=== Your objective ===
The required result is an exact copy of the lines from the one containing "total: 64.73 -> 55.55" to the last line of the records, both ends included, without pictures.

----- Provided information

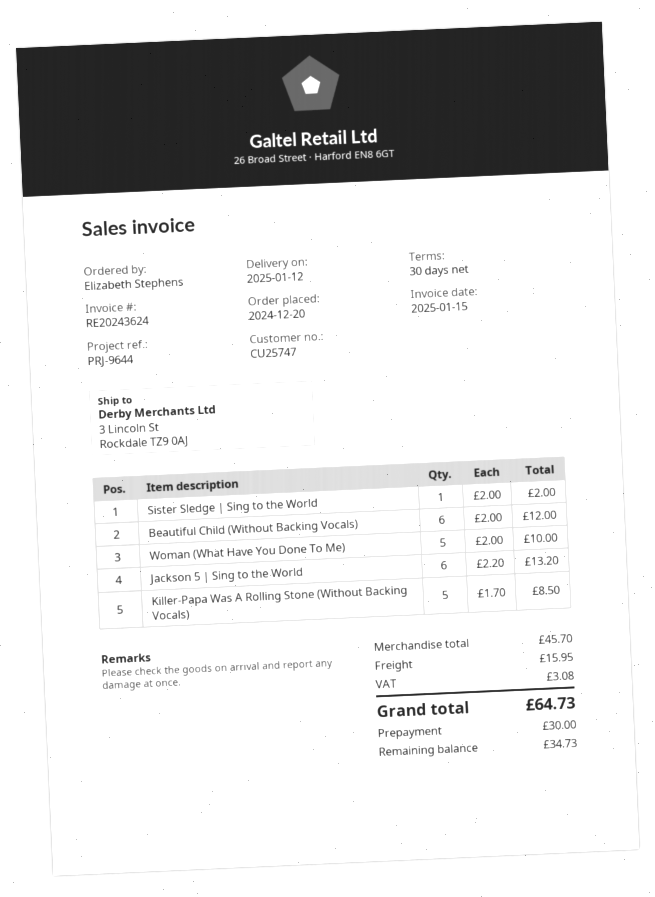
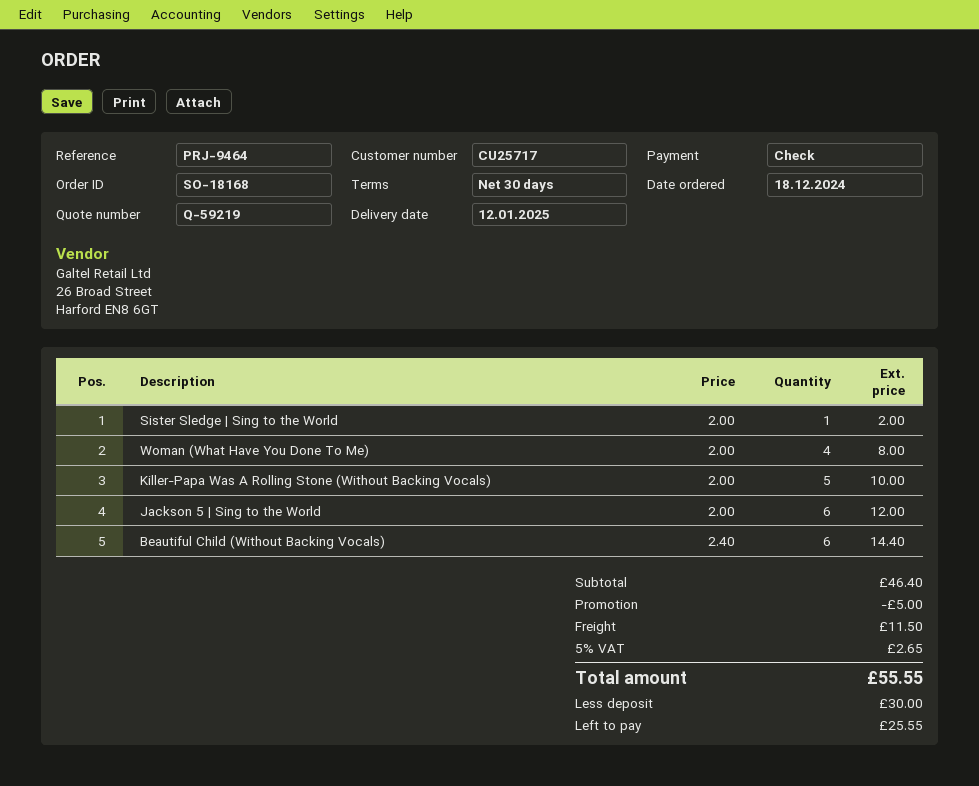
order date: 2024-12-20 -> 2024-12-18
customer number: CU25747 -> CU25717
reference: PRJ-9644 -> PRJ-9464
Beautiful Child (Without Backing Vocals): 6 x 2.00 = 12.00 -> 6 x 2.40 = 14.40
Woman (What Have You Done To Me): 5 x 2.00 = 10.00 -> 4 x 2.00 = 8.00
Jackson 5 | Sing to the World: 6 x 2.20 = 13.20 -> 6 x 2.00 = 12.00
Killer-Papa Was A Rolling Stone (Without Backing Vocals): 5 x 1.70 = 8.50 -> 5 x 2.00 = 10.00
subtotal: 45.70 -> 46.40
discount: none -> 5.00
shipping: 15.95 -> 11.50
tax: 3.08 -> 2.65
total: 64.73 -> 55.55
balance: 34.73 -> 25.55

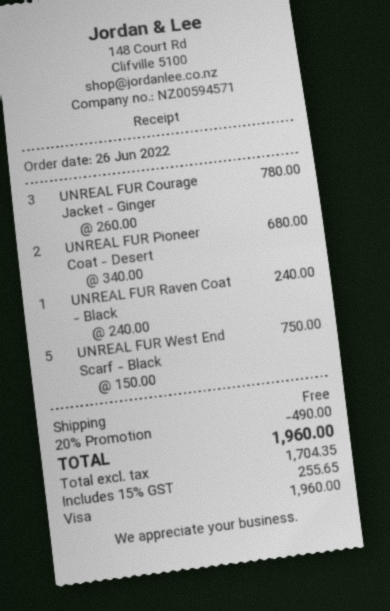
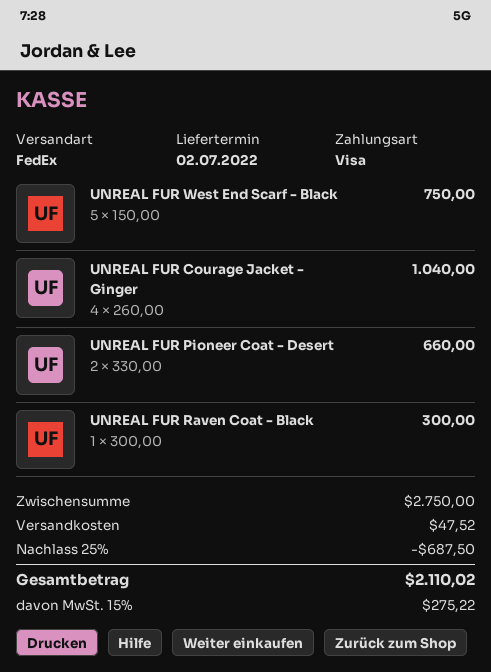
UNREAL FUR Courage Jacket - Ginger: 3 x 260.00 = 780.00 -> 4 x 260.00 = 1040.00
UNREAL FUR Pioneer Coat - Desert: 2 x 340.00 = 680.00 -> 2 x 330.00 = 660.00
UNREAL FUR Raven Coat - Black: 1 x 240.00 = 240.00 -> 1 x 300.00 = 300.00
discount: 20% = 490.00 -> 25% = 687.50
shipping: 0.00 -> 47.52
tax: 15% = 255.65 -> 15% = 275.22
total: 1960.00 -> 2110.02

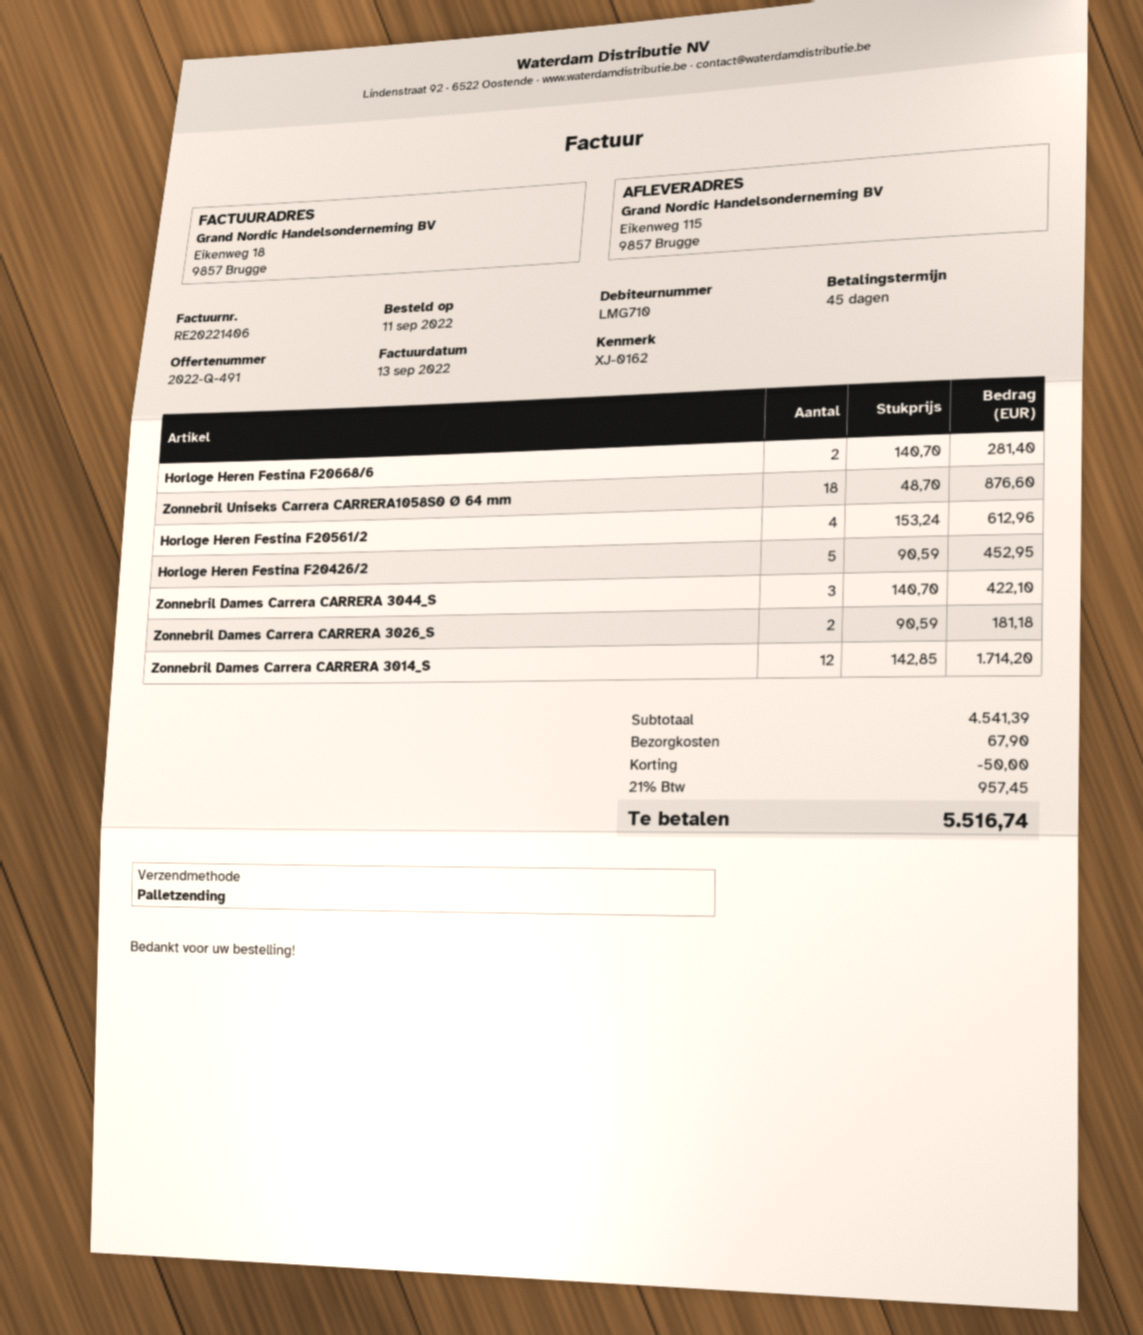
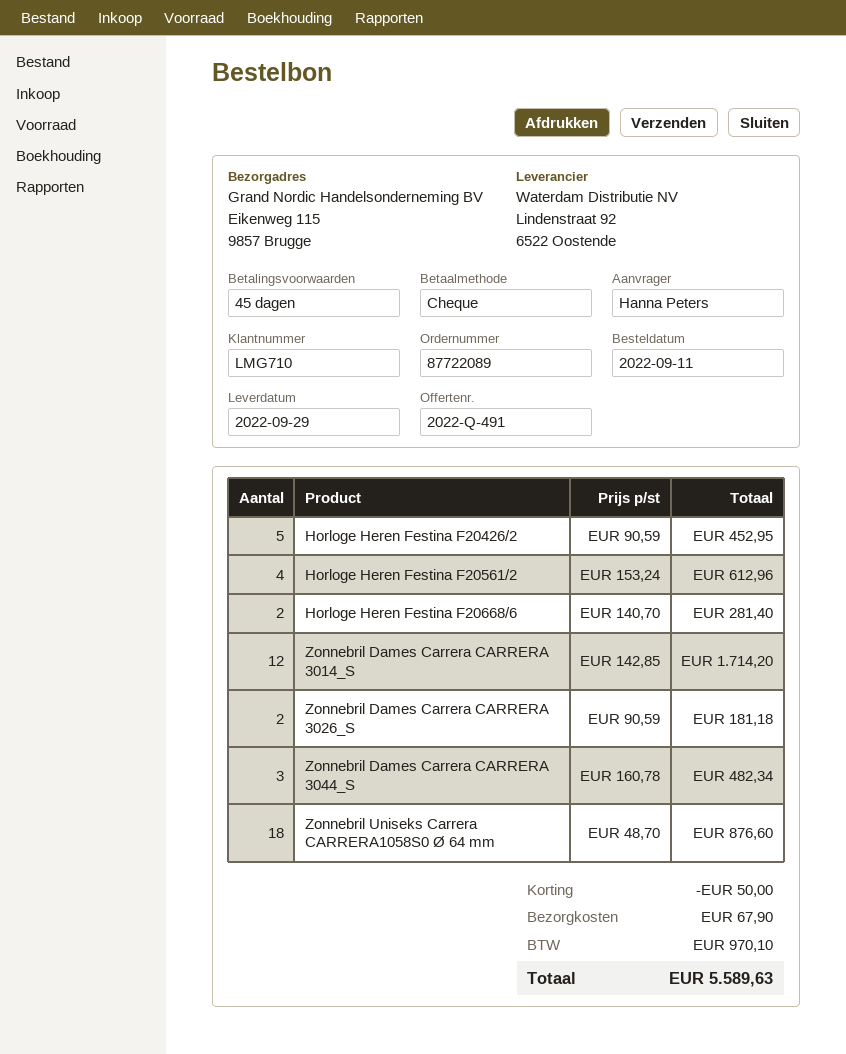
Zonnebril Dames Carrera CARRERA 3044_S: 3 x 140.70 = 422.10 -> 3 x 160.78 = 482.34
tax: 957.45 -> 970.10
total: 5516.74 -> 5589.63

----------

=== Answer box ===
total: 64.73 -> 55.55
balance: 34.73 -> 25.55

UNREAL FUR Courage Jacket - Ginger: 3 x 260.00 = 780.00 -> 4 x 260.00 = 1040.00
UNREAL FUR Pioneer Coat - Desert: 2 x 340.00 = 680.00 -> 2 x 330.00 = 660.00
UNREAL FUR Raven Coat - Black: 1 x 240.00 = 240.00 -> 1 x 300.00 = 300.00
discount: 20% = 490.00 -> 25% = 687.50
shipping: 0.00 -> 47.52
tax: 15% = 255.65 -> 15% = 275.22
total: 1960.00 -> 2110.02

Zonnebril Dames Carrera CARRERA 3044_S: 3 x 140.70 = 422.10 -> 3 x 160.78 = 482.34
tax: 957.45 -> 970.10
total: 5516.74 -> 5589.63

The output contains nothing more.